Invited talk
in
Workshop: 7th Robot Learning Workshop: Towards Robots with Human-Level Abilities
Invited talk by Coline Devin (Google DeepMind): Gemini Robotics: Bringing AI into the Physical World
Coline Devin
Recent advancements in large multimodal models have led to the emergence of remarkable generalist capabilities in digital domains, yet their translation to physical agents such as robots remains a significant challenge. We present Gemini Robotics, an advanced Vision-Language-Action (VLA) generalist model capable of directly controlling robots. Gemini Robotics tackles a wide range of complex manipulation tasks while also being robust to variations in object types and positions, handling unseen environments as well as following diverse, open vocabulary instructions.
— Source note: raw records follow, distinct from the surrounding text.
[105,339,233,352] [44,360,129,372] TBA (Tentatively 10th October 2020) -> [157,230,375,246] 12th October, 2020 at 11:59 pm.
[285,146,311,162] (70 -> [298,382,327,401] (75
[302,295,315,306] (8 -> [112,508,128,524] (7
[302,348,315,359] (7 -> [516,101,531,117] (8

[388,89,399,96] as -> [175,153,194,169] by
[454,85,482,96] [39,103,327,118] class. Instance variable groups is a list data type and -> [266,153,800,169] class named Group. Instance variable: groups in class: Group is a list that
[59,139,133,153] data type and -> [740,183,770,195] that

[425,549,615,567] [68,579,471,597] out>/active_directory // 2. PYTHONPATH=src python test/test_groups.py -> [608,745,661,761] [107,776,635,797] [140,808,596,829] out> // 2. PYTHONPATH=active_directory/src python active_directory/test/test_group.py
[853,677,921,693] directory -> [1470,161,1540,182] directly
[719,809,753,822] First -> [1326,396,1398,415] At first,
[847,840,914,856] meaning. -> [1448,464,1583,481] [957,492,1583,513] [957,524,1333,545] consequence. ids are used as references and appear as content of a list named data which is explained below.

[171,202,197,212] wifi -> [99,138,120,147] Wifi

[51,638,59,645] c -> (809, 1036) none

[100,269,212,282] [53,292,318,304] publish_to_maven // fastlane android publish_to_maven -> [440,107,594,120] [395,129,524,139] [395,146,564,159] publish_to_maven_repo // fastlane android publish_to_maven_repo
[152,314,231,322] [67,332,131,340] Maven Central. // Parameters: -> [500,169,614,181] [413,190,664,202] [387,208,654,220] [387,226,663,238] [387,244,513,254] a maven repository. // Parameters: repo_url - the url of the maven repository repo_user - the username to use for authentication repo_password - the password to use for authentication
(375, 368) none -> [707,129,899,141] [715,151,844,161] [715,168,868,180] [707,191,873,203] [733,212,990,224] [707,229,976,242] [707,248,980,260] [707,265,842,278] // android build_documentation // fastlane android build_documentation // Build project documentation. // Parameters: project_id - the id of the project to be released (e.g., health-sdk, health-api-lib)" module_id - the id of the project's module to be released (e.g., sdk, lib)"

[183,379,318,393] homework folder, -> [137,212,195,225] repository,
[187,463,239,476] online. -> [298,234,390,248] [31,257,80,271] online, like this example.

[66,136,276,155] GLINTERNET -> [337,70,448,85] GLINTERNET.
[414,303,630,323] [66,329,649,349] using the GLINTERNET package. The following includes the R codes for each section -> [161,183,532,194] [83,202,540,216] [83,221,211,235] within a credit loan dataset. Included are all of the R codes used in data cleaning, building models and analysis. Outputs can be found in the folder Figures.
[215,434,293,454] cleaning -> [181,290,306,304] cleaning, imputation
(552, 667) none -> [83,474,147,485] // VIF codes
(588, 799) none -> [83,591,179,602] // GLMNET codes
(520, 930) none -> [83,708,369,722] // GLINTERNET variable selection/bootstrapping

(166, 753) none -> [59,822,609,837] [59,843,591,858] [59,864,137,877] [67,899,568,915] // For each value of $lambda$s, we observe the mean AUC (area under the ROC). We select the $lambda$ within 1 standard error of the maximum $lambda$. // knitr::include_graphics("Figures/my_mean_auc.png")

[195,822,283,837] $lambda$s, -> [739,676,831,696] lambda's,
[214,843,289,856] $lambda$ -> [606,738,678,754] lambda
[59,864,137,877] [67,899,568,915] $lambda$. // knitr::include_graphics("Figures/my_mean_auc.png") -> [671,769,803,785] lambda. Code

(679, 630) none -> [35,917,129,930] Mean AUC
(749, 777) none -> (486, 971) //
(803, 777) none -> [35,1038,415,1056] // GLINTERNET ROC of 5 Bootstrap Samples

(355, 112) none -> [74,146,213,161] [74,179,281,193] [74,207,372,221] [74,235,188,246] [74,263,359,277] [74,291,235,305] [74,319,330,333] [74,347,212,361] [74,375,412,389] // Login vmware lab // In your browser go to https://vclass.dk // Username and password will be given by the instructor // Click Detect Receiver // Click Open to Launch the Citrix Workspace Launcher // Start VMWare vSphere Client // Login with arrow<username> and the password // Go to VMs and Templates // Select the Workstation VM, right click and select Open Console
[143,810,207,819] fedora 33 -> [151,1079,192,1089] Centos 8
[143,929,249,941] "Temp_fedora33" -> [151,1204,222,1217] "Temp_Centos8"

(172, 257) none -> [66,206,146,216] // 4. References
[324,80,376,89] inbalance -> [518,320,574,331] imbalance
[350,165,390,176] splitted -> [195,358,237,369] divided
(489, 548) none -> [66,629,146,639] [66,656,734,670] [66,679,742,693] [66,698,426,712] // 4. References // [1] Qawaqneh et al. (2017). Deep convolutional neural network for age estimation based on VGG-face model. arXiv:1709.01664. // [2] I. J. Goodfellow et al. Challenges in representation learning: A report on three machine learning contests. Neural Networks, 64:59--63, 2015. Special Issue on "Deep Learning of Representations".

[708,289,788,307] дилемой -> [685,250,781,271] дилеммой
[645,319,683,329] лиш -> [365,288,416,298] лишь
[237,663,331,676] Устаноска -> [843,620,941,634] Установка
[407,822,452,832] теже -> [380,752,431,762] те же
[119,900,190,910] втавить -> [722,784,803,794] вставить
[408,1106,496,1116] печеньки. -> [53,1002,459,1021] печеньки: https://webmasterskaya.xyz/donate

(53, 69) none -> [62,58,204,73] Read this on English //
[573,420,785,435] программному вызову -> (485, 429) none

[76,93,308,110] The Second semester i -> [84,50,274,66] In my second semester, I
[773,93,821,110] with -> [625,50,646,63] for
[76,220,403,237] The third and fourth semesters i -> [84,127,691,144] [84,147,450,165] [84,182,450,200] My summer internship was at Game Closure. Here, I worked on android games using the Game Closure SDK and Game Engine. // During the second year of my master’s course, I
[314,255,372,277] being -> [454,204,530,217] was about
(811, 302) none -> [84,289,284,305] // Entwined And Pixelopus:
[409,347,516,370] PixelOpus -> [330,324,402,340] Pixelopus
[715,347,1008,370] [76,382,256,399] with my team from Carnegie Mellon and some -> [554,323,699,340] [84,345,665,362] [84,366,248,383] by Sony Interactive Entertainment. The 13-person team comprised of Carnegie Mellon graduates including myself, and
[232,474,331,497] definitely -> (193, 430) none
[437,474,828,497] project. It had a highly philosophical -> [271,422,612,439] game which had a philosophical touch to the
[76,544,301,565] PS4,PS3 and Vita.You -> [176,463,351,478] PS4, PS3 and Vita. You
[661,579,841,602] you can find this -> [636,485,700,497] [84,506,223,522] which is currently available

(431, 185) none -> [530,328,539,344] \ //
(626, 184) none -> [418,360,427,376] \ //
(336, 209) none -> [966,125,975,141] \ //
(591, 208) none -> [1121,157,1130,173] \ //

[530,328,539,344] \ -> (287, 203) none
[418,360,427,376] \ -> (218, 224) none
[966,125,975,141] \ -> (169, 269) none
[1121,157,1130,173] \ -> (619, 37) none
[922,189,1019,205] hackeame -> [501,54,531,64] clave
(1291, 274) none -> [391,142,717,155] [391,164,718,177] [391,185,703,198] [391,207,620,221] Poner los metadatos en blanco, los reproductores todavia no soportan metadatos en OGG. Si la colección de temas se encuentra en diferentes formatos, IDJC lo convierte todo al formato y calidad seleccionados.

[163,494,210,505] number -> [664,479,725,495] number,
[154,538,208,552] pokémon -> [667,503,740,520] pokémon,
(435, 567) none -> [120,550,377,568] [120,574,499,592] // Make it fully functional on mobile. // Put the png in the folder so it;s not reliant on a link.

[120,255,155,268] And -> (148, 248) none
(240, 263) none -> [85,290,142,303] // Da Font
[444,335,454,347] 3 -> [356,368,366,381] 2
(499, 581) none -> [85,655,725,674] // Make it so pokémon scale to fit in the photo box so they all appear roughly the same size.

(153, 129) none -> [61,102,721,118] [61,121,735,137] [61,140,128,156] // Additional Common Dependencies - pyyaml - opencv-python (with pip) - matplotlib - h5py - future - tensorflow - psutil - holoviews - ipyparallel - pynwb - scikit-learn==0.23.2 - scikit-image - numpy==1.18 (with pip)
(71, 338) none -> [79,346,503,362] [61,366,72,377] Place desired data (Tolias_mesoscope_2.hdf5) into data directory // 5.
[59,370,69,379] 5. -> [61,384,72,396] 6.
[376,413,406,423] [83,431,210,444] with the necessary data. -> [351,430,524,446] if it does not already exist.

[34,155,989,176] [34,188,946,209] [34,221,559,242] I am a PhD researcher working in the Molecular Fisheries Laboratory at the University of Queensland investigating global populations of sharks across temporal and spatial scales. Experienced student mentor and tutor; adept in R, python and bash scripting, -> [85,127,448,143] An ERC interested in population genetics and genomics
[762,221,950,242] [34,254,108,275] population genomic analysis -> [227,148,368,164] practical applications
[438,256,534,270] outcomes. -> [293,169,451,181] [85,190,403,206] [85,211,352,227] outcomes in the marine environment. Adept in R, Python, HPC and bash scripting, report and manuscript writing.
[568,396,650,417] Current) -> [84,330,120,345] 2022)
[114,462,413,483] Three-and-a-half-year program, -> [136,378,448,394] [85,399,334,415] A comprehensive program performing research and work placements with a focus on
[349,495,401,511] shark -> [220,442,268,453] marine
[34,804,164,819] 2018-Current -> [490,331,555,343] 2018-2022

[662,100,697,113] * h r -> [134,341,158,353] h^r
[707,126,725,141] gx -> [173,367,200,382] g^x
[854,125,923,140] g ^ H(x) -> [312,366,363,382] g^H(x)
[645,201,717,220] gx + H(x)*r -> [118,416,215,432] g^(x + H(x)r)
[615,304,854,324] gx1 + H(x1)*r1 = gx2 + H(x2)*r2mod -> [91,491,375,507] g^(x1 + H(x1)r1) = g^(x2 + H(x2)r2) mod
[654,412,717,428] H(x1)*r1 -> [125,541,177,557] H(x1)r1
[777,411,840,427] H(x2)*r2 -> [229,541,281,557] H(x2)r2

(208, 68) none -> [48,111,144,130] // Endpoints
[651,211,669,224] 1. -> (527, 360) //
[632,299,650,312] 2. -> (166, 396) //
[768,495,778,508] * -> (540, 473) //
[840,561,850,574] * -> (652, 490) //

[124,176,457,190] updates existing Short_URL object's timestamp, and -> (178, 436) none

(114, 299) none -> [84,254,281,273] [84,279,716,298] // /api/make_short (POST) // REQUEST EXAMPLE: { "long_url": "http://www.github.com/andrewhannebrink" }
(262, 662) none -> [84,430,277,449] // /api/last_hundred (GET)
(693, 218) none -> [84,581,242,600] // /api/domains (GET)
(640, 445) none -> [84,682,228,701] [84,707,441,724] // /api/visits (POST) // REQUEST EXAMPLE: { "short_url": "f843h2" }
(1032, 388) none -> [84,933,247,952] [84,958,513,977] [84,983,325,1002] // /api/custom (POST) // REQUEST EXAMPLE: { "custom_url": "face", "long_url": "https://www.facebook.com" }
We show that with additional fine-tuning, Gemini Robotics can be specialized to new capabilities including solving long-horizon, highly dexterous tasks and adapting to completely novel robot embodiments. We also present Gemini Robotics-ER (Embodied Reasoning), which extends Gemini's multimodal reasoning capabilities into the physical world, with enhanced spatial and temporal understanding. This enables capabilities relevant to robotics including object detection, pointing, trajectory and grasp prediction, as well as multi-view correspondence and 3D bounding box predictions. We show how this novel combination can support a variety of robotics applications.